Records excerpted from a collection
+--

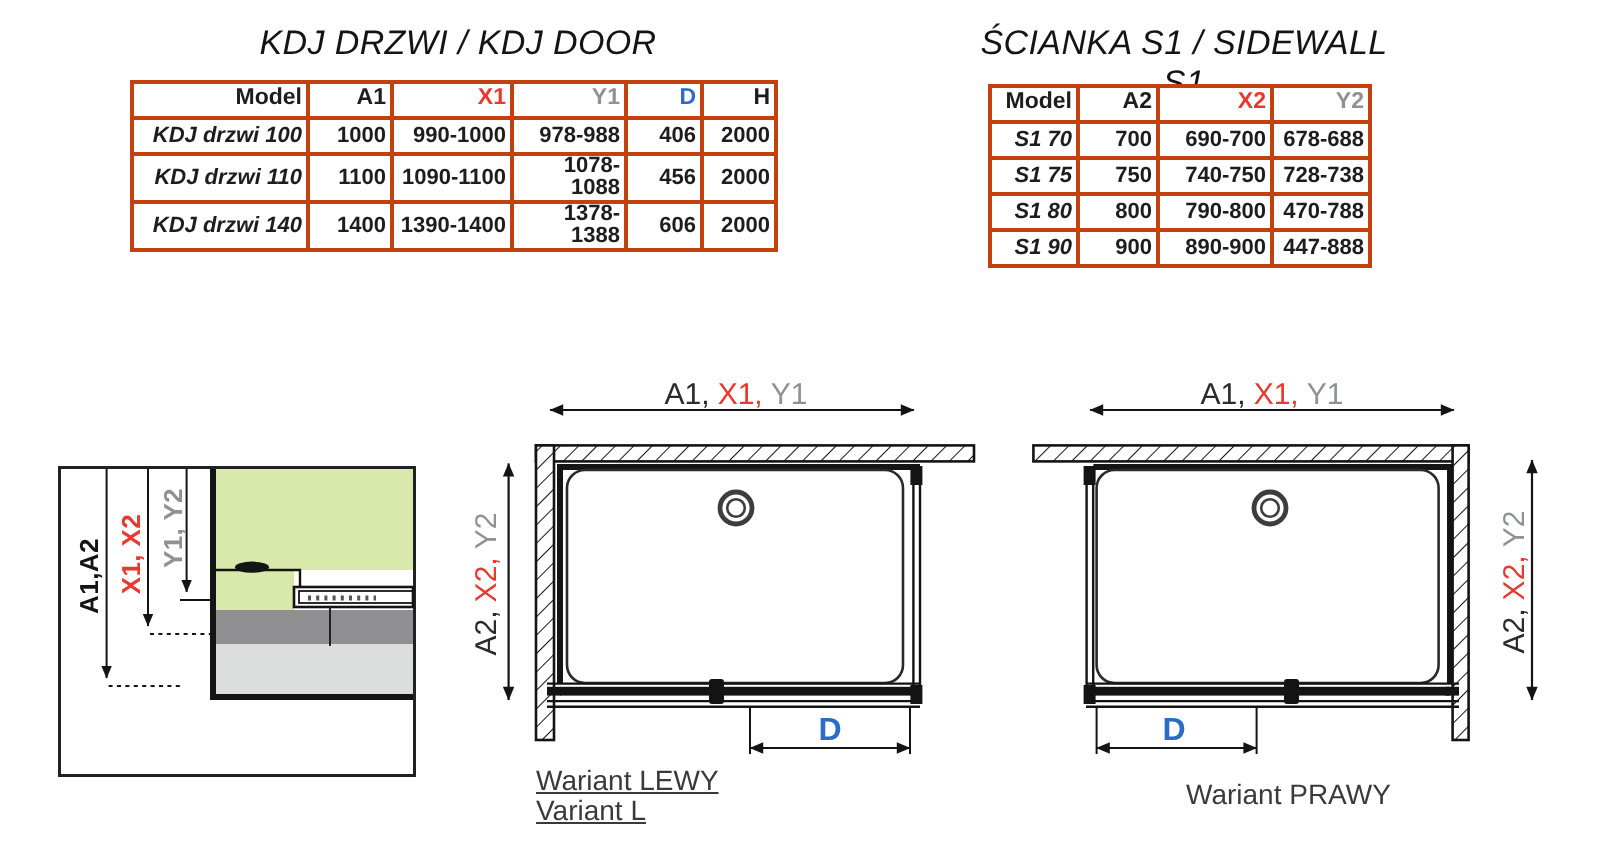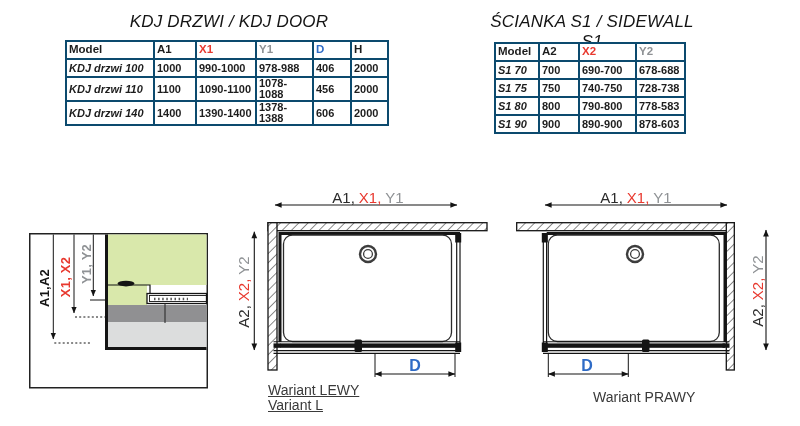--- a/index.html
+++ b/index.html
@@ -1,21 +1,21 @@
 <!DOCTYPE html>
 <html><head>
 <meta charset="utf-8">
 <style>
   html,body{margin:0;padding:0;}
   body{width:800px;height:426px;background:#fff;position:relative;overflow:hidden;
        font-family:"Liberation Sans",sans-serif;}
   .abs{position:absolute;}
   .title{font-size:17px;font-weight:normal;font-style:italic;color:#141414;text-align:center;letter-spacing:.2px;}
   table.spec{border-collapse:collapse;position:absolute;background:#fff;table-layout:fixed;}
-  table.spec th,table.spec td{border:2px solid #0c4a6e;text-align:left;vertical-align:middle;
+  table.spec th,table.spec td{border:2px solid #c2410c;text-align:right;vertical-align:middle;
        font-size:11px;font-weight:bold;color:#1d1d1d;height:16px;padding:0 2px;line-height:1;}
   table.spec th{font-size:11.5px;}
   td.model{font-style:italic;font-weight:bold;}
   .c-red{color:#e8392f !important;}
   .c-gray{color:#8f9295 !important;}
   .c-blue{color:#2e6bc6 !important;}
   .dimlabel{font-size:15px;color:#2b2b2b;white-space:nowrap;text-align:center;}
   .dimlabel .p{margin-right:4px;}
   .dimlabel .p:last-child{margin-right:0;}
   .rot{transform:rotate(-90deg);}
@@ -103,27 +103,27 @@
     <tr>
       <td class="model">S1 75</td>
       <td>750</td>
       <td>740-750</td>
       <td>728-738</td>
     </tr>
     <tr>
       <td class="model">S1 80</td>
       <td>800</td>
       <td>790-800</td>
-      <td>778-583</td>
+      <td>470-788</td>
     </tr>
     <tr>
       <td class="model">S1 90</td>
       <td>900</td>
       <td>890-900</td>
-      <td>878-603</td>
+      <td>447-888</td>
     </tr>
   </tbody>
 </table>
 
 <svg class="abs" style="left:29px;top:233px;" width="180" height="156" viewBox="0 0 180 156">
   <defs>
     <marker id="arrC" markerWidth="9" markerHeight="8" refX="6.4" refY="3" orient="auto">
       <path d="M0.4,0.4 L6.6,3 L0.4,5.6 z" fill="#141414"></path>
     </marker>
   </defs>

+--

_Work order_
Transcribe every entry exactly, leaving out the pictures.

_Solution below_
--- a/index.html
+++ b/index.html
@@ -1,21 +1,21 @@
 <!DOCTYPE html>
 <html><head>
 <meta charset="utf-8">
 <style>
   html,body{margin:0;padding:0;}
   body{width:800px;height:426px;background:#fff;position:relative;overflow:hidden;
        font-family:"Liberation Sans",sans-serif;}
   .abs{position:absolute;}
   .title{font-size:17px;font-weight:normal;font-style:italic;color:#141414;text-align:center;letter-spacing:.2px;}
   table.spec{border-collapse:collapse;position:absolute;background:#fff;table-layout:fixed;}
-  table.spec th,table.spec td{border:2px solid #0c4a6e;text-align:left;vertical-align:middle;
+  table.spec th,table.spec td{border:2px solid #c2410c;text-align:right;vertical-align:middle;
        font-size:11px;font-weight:bold;color:#1d1d1d;height:16px;padding:0 2px;line-height:1;}
   table.spec th{font-size:11.5px;}
   td.model{font-style:italic;font-weight:bold;}
   .c-red{color:#e8392f !important;}
   .c-gray{color:#8f9295 !important;}
   .c-blue{color:#2e6bc6 !important;}
   .dimlabel{font-size:15px;color:#2b2b2b;white-space:nowrap;text-align:center;}
   .dimlabel .p{margin-right:4px;}
   .dimlabel .p:last-child{margin-right:0;}
   .rot{transform:rotate(-90deg);}
@@ -103,27 +103,27 @@
     <tr>
       <td class="model">S1 75</td>
       <td>750</td>
       <td>740-750</td>
       <td>728-738</td>
     </tr>
     <tr>
       <td class="model">S1 80</td>
       <td>800</td>
       <td>790-800</td>
-      <td>778-583</td>
+      <td>470-788</td>
     </tr>
     <tr>
       <td class="model">S1 90</td>
       <td>900</td>
       <td>890-900</td>
-      <td>878-603</td>
+      <td>447-888</td>
     </tr>
   </tbody>
 </table>
 
 <svg class="abs" style="left:29px;top:233px;" width="180" height="156" viewBox="0 0 180 156">
   <defs>
     <marker id="arrC" markerWidth="9" markerHeight="8" refX="6.4" refY="3" orient="auto">
       <path d="M0.4,0.4 L6.6,3 L0.4,5.6 z" fill="#141414"></path>
     </marker>
   </defs>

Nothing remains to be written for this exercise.